What to work on: Go line by line through the entries and show those that hold the string "Allowance".

Data for the task:

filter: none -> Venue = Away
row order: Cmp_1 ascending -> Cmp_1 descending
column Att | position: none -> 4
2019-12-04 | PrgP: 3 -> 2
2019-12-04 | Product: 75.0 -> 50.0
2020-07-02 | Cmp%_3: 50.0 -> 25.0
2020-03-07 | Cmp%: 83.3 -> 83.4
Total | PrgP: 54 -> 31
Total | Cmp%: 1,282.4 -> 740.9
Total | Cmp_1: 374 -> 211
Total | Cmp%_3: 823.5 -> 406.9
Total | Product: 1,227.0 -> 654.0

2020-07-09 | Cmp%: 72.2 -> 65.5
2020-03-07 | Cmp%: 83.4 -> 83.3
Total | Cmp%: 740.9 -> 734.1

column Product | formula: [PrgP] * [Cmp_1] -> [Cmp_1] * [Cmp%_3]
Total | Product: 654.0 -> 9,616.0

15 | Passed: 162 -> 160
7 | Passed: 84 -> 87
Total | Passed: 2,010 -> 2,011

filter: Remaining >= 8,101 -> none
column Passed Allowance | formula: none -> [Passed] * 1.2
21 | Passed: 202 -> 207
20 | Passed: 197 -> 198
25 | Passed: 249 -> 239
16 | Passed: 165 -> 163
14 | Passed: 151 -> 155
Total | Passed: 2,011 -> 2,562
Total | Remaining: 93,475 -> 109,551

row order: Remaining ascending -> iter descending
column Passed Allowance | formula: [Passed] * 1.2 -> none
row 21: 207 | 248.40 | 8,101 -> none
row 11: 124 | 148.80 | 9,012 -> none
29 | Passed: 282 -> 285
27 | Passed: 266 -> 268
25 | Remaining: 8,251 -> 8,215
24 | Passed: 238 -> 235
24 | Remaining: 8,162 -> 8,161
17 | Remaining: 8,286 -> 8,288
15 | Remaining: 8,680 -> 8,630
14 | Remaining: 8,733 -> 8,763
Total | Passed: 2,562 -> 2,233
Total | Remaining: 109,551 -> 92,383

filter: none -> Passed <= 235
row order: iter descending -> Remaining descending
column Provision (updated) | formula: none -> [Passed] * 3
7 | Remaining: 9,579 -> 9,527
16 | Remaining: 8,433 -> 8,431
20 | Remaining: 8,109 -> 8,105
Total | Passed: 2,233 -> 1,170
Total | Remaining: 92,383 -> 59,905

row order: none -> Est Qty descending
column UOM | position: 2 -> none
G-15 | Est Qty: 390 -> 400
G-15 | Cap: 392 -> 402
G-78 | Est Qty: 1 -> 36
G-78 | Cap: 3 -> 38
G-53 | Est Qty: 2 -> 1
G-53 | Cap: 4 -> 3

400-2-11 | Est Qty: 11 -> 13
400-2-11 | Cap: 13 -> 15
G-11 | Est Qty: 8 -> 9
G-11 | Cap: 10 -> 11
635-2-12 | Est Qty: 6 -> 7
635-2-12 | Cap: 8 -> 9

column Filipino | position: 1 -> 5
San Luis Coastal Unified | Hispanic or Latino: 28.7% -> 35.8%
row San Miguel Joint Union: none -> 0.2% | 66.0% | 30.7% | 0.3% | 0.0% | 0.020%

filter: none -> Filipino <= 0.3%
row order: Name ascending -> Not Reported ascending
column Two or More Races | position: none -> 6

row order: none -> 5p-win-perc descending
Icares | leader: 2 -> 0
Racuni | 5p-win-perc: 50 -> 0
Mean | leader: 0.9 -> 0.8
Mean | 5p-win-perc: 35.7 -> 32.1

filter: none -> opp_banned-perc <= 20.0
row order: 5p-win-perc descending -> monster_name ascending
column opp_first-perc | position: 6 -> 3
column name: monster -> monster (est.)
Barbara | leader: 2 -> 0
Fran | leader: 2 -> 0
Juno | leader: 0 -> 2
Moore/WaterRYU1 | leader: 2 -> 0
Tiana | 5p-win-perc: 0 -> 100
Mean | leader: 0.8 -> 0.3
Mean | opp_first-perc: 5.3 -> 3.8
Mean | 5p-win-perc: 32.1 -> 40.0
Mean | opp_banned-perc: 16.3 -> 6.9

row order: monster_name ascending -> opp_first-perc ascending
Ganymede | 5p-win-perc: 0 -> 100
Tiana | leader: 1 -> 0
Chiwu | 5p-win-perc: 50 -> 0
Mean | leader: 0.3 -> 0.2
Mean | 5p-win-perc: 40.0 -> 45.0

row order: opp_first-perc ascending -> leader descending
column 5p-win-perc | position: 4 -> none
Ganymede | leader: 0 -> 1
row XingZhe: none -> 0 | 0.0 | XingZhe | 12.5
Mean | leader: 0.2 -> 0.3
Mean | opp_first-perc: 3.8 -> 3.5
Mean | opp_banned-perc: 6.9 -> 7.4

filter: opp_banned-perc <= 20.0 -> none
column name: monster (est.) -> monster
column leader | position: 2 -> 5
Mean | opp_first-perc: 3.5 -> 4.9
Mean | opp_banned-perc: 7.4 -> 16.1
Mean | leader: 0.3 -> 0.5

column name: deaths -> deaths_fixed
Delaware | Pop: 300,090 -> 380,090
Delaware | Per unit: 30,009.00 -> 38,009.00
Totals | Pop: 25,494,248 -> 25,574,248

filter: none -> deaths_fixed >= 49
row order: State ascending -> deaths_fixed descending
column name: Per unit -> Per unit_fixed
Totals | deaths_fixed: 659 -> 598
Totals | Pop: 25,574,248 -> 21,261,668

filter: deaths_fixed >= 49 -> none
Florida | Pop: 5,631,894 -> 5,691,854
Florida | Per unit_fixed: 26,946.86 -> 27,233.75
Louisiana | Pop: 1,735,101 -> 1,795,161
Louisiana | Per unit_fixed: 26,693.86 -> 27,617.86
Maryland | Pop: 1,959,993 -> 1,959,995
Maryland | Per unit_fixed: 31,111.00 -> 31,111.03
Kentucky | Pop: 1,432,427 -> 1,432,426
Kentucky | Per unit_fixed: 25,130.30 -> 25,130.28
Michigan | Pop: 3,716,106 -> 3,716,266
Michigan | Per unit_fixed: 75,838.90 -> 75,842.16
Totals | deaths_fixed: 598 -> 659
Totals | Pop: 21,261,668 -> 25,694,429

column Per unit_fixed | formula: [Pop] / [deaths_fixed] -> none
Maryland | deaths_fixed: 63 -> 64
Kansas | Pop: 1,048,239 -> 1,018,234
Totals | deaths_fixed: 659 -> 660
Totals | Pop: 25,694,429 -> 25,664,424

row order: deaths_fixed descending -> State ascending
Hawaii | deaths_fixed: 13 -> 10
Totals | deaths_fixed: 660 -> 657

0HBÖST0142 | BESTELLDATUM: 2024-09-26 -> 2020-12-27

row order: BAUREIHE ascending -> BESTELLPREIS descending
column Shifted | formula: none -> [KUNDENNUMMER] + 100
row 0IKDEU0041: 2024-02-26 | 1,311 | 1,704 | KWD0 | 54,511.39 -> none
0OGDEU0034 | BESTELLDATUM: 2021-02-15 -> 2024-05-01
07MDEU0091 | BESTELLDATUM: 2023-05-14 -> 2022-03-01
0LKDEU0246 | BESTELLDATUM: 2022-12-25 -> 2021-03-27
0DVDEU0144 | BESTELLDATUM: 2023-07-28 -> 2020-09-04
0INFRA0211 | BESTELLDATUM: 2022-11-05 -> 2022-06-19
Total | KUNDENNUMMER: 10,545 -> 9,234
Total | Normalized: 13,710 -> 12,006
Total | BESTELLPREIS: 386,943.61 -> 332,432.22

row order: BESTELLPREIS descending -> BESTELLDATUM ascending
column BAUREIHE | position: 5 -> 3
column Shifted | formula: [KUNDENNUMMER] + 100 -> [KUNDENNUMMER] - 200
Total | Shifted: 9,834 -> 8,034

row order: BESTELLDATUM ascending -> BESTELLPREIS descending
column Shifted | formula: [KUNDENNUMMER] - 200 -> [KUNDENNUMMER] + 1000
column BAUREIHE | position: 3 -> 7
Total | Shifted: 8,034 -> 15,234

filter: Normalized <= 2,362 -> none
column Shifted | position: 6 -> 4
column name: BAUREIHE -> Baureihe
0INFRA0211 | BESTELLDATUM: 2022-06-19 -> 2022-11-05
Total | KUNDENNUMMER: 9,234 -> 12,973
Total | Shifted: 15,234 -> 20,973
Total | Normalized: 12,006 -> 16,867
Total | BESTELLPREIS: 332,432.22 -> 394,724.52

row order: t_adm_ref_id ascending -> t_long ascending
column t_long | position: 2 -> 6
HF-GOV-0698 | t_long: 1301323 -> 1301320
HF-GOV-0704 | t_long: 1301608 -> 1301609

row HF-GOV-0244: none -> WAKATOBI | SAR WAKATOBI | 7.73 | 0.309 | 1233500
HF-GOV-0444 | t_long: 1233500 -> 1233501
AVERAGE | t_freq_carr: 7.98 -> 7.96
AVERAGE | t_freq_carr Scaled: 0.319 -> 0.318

Answer to this exercise:
column Passed Allowance | formula: none -> [Passed] * 1.2
column Passed Allowance | formula: [Passed] * 1.2 -> none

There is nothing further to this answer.